Swapna: One-hundred percent, one million percent! I think that so often, Emily, as we think about policies that can improve the life of children, so much of that becomes watered down by ideological issues. We are losing sight of the lived experience of these children, the intersectionality of these children, and how these social determinants impact these children.
The vast majority of us think that children are considered a vulnerable population, that we have a greater duty towards children. We are just not able to, I think, meet those needs because we are not really willing to put aside the fact that this idea did not come from the team I support, and really think about how does poverty, environmental issues, poor education, poor transportation, living in a food desert, racism, insurance coverage impact these children. What are the outcomes of these social determinants?
We know what they are in Arizona, and they are quite bad, whether we are talking about rural or urban children. UNtil we are willing as a legislature, and a state to have honest conversations about what our duties to these children are, we are not going to improve those outcomes. I think the gap will grow between the haves and the have-nots, especially between children in the state.
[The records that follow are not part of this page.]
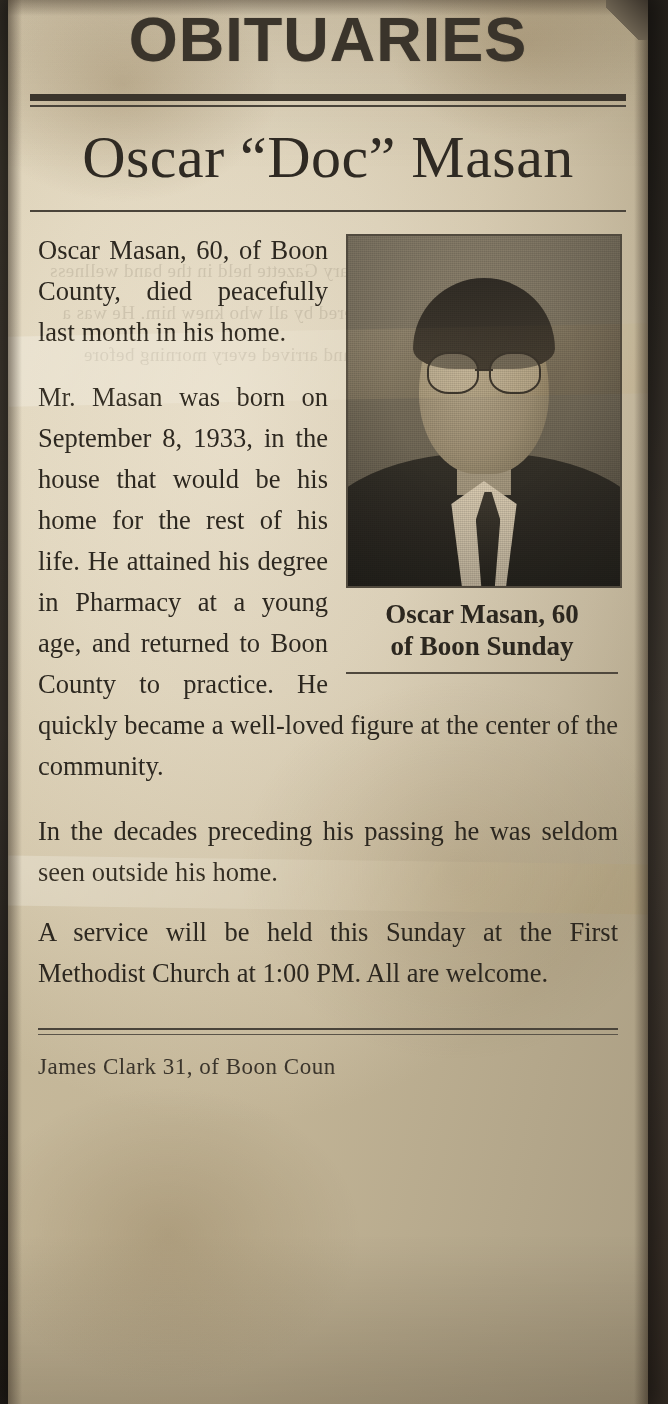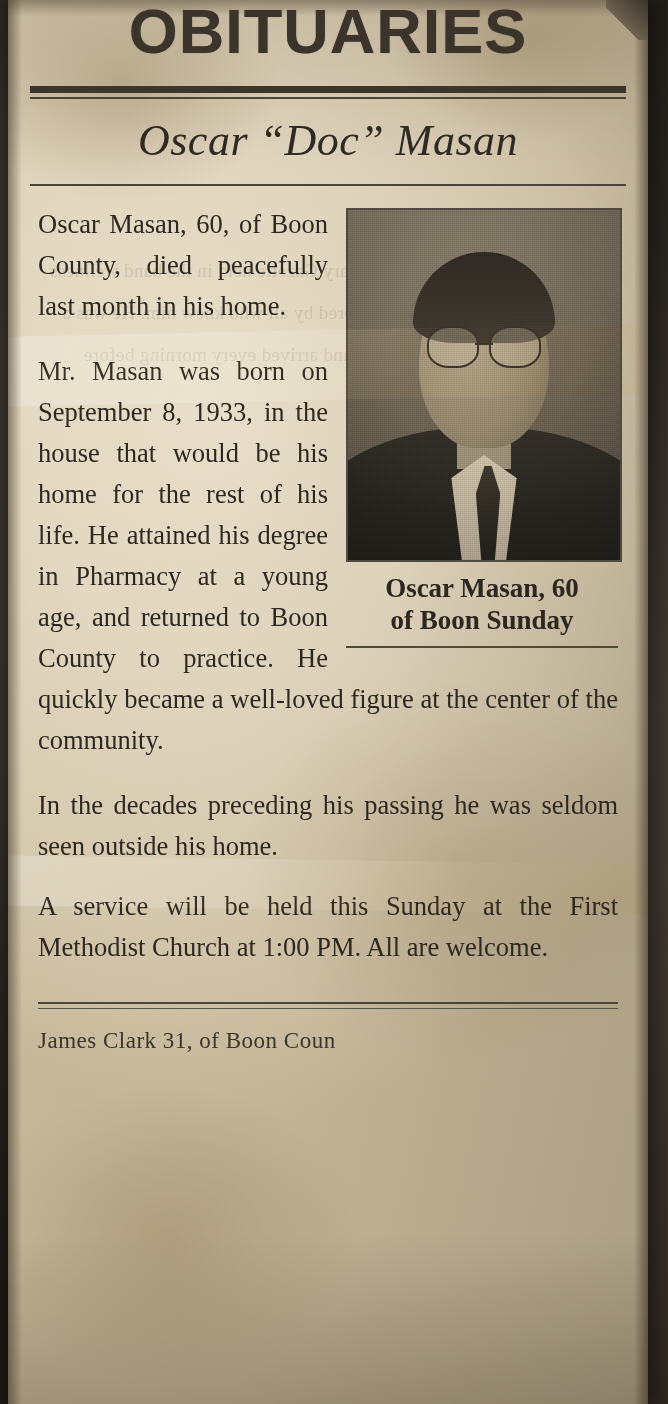--- a/index.html
+++ b/index.html
@@ -81,7 +81,7 @@
   .paper-inner {
     position: relative;
     z-index: 3;
-    padding: 0 22px;
+    padding: 8px 22px;
   }
 
   

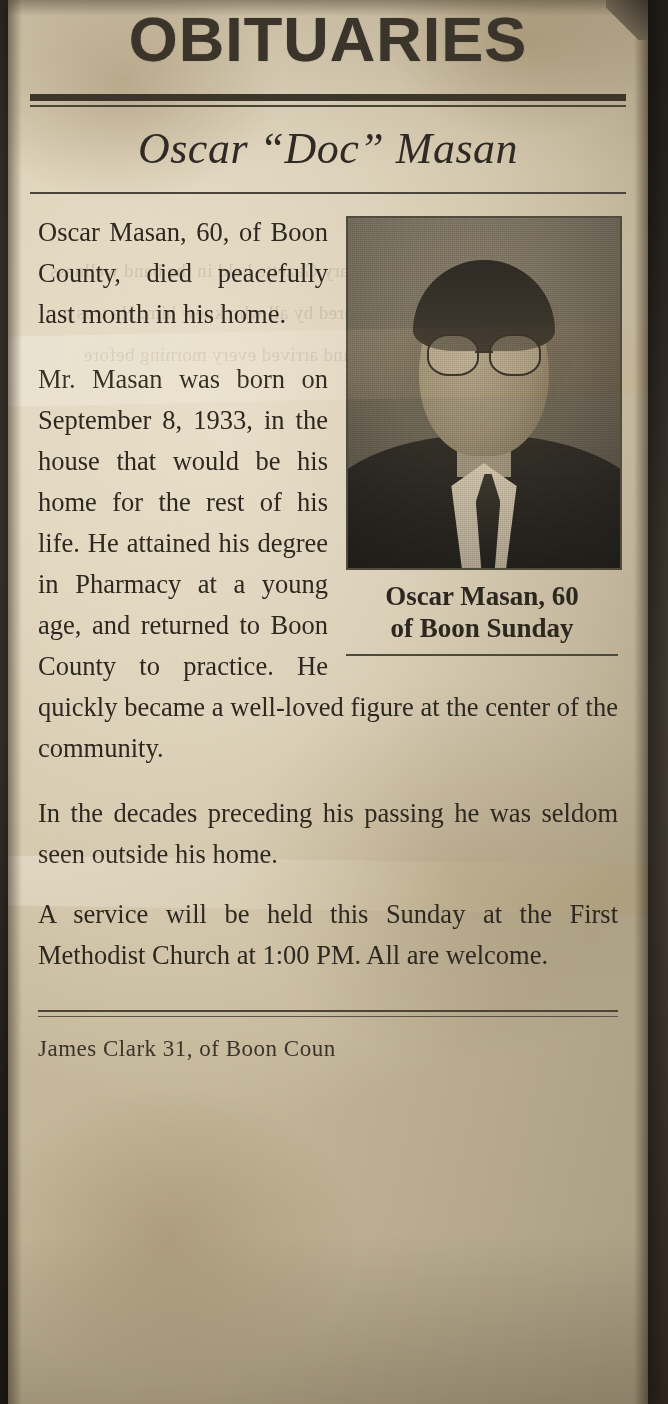--- a/index.html
+++ b/index.html
@@ -116,12 +116,11 @@
 
   .headline {
     text-align: center;
-    font-size: 44px;
+    font-size: 60px;
     color: #2f2a23;
     letter-spacing: 0.5px;
     padding: 12px 0 14px 0;
     font-family: "Liberation Serif", serif;
-    font-style: italic;
   }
Emily: Is there anything else that you would like our readers to know? What should people in Arizona be watching in health care?
Swapna: There is a lot going on at the federal level. I think all too often what happens is that there is a lot going on at the federal level that there is a bit of news fatigue. There is a lot happening in health policy and a lot in health policy that impacts all of us. In 2018, we had the first dip in insurance rates since the passage of the ACA. Whether or not you like the ACA or not, it is more important to consider why this is the trajectory we are headed in. We should be going in the opposite direction.
Keeping an eye on some of these real topics that are impacting all of us–how does this impact us as a society? Really keeping an eye on what is happening with affordable and comprehensive health insurance for all of us. You know, the ACA enrollment period is starting again on November 1st. Being honest and knowing what the actual evidence is on these issues and not being clouded by the narratives around the issue is important.
This Q&A has been edited for length and clarity.